Tech

Quantum computing is finally here, and a Canadian company has a plan to bring it to the masses

Key Points
  • After recently closing $50 million in financing, D-Wave Systems is looking to bring in hundreds of millions of dollars more.
  • The company has plans to bring quantum computing to the public cloud this year.
Vern Brownell, CEO of D-Wave
Heidi Gutman | CNBC

Vern Brownell spent the past eight years preaching quantum computing to a world that wasn't ready for it.

As CEO of D-Wave Systems, Brownell has been overseeing the development of a type of superfast processor that to date has largely been limited to use in research labs. His Vancouver-based company first raised venture funding back in 2004, five years before he joined.

But this week Brownell is in San Francisco and has plenty of eager listeners on his agenda. Fresh off D-Wave's $50 million in funding from Canada's PSP Investments, Brownell said he's meeting with banks and big investors about raising hundreds of millions of dollars later this year as the company prepares to move into the public cloud.

"We intend to do a very large offering to take advantage of the position we're in," Brownell said, in an interview on Thursday.

He said the financing — an alternative to an IPO — will be led by an investment bank and potentially include sovereign wealth funds and large private equity firms. Brownell has also talked with SoftBank's massive Vision Fund, calling it the type of investor that he would like to see participate. Existing investors include In-Q-Tel, the venture group that invests on behalf of the CIA, and Jeff Bezos' venture firm.

Quantum computing's promise

Quantum computing differs from classical computing, which is defined by binary code — 1s and 0s. With quantum computing, there are units called qubits that aren't limited to that binary state and have the ability to store dramatically more information.
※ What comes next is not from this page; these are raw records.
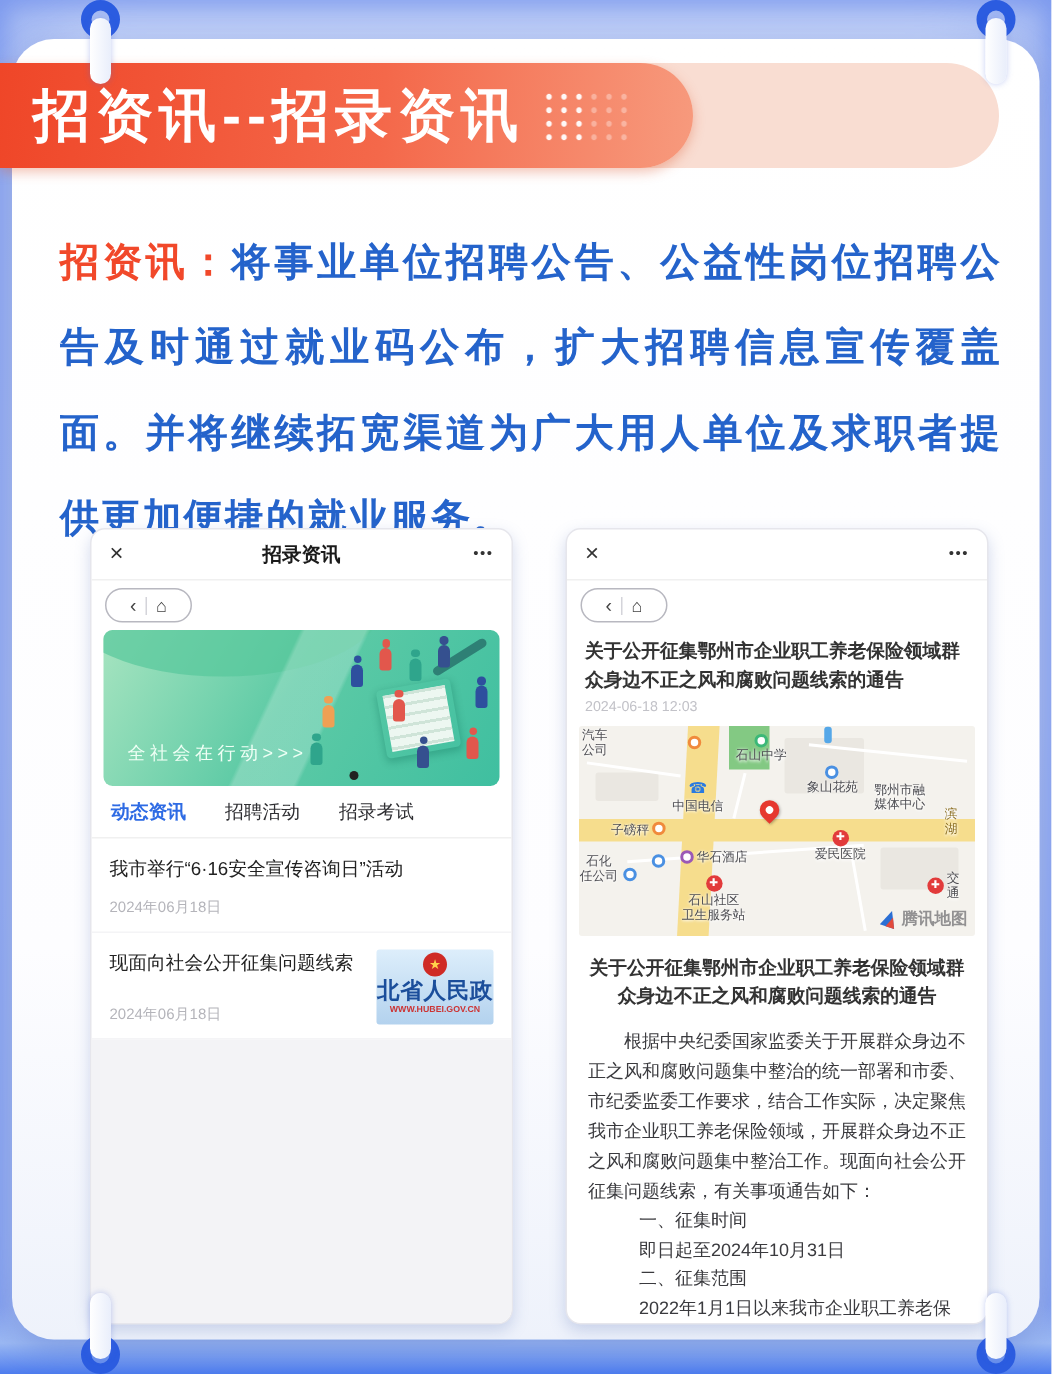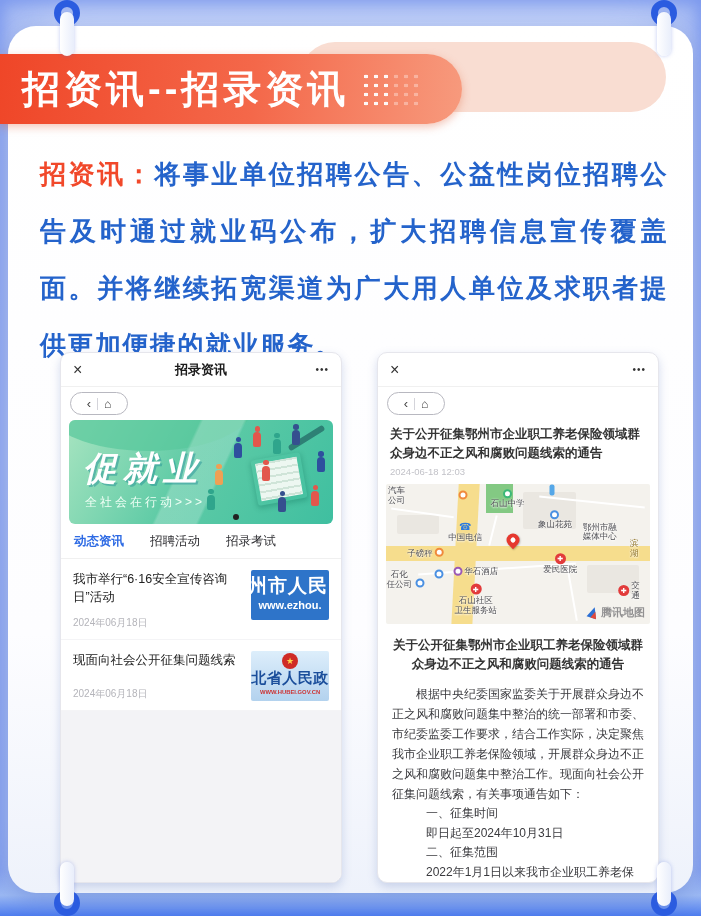"招资讯--招录资讯" .banner { margin-top: 12px -> none }
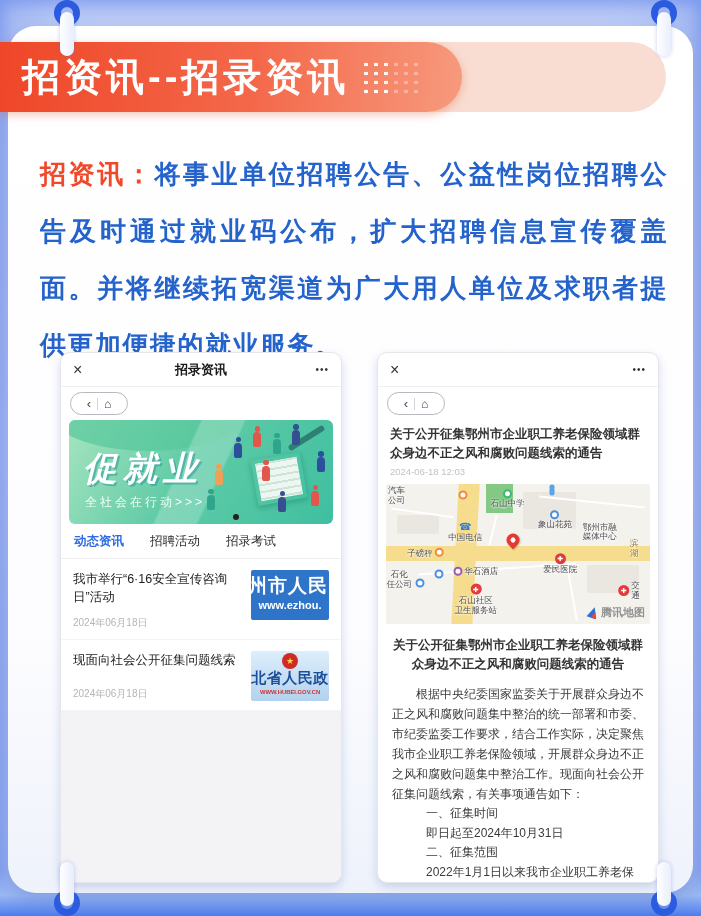"促就业" div.promo-title { html: <div>促就业</div> -> none }
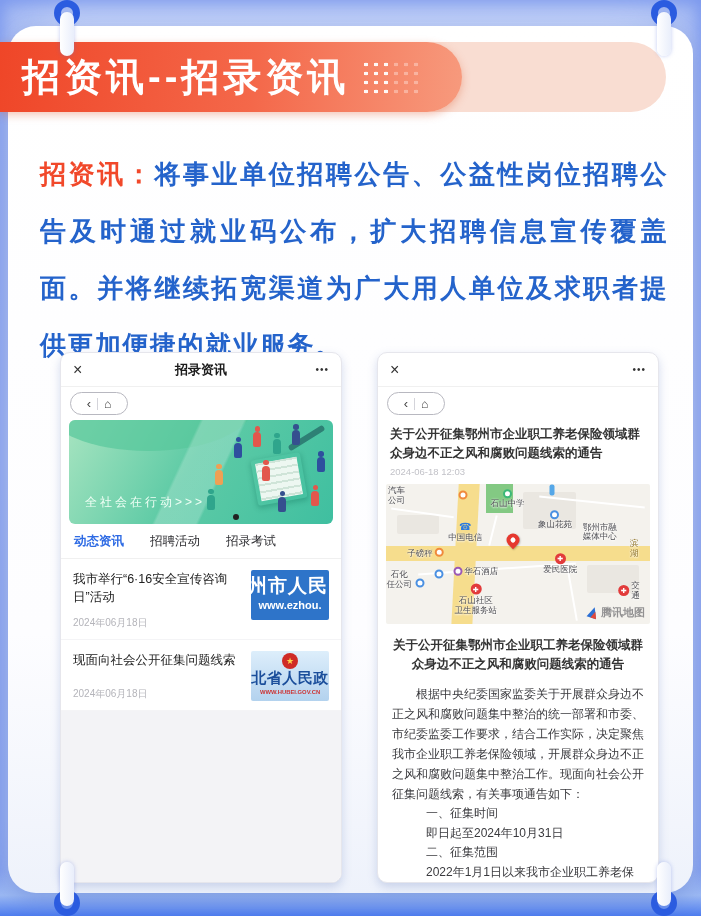"州市人民" div.thumb { html: <div> <span>州市人民</span> <span>www.ezhou.</span> </div> -> none }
In 2015, Google said that its project with NASA using a D-Wave machine performed certain tasks 100 million times faster than conventional processors.

Critical to D-Wave's future is getting this technology into the hands of everyday developers. Until now, researchers at Google, NASA, Lockheed Martin and the Los Alamos National Laboratory have used D-Wave machines, which cost millions of dollars, in complex experiments to see if quantum computing can solve problems in drug discovery, cybersecurity and space exploration.

By mid-year, D-Wave's technology will be available in the public cloud for the first time through one of the big three vendors — Amazon, Microsoft or Google — Brownell told CNBC. He's not yet able to announce which one will host the service, but said the goal is to eventually be available on multiple platforms.

"I want to be an arms merchant for the cloud providers," Brownell said. "Once one of them has this capability, all of them will want to have it."

The D-Wave 2000Q Quantum Computer
D-Wave

The world clearly needs more powerful processors, as demand explodes for artificial intelligence workloads that require faster and more efficient chips than what's currently available from Nvidia and AMD. But there's a healthy amount of debate among researchers and scientists about whether quantum computers are useful for practical real-world applications.

D-Wave's thumbnail-sized processors are deployed in massive refrigerators that have 18 layers of shielding to protect the quantum state. Last year the company started selling the $15 million 2000Q, which has 2,000 qubits, twice as many as the prior version.

By getting into the public cloud, D-Wave can start letting developers experiment with its technology in much more cost-effective ways. Brownell said they'll even "be able to use small bits of quantum computing for free."

'From pure science towards engineering'

Much of the funding that D-Wave plans to raise will go towards hiring software developers as it pushes into the cloud. The company currently has 170 employees, including 40 people in software, Brownell said.

D-Wave is far from alone in the market. IBM is building a quantum computer for the commercial world and Microsoft introduced a quantum computing development kit last year. In a January report, Homeland Security Research predicted quantum computing will grow 25 percent a year through 2024, when it will reach $8.45 billion in products and services and $2.25 billion on government-funded research.

The report said that 18 of the world's top companies and dozens of government agencies are working on the processor or software side of quantum computing "or partnering with the quantum industry start-ups like D-Wave."

In line with D-Wave's vision, the report had this to say about the many players in the ecosystem:

"Their ambition reflects a broader transition, taking place at start-ups and academic research labs alike: To move from pure science towards engineering."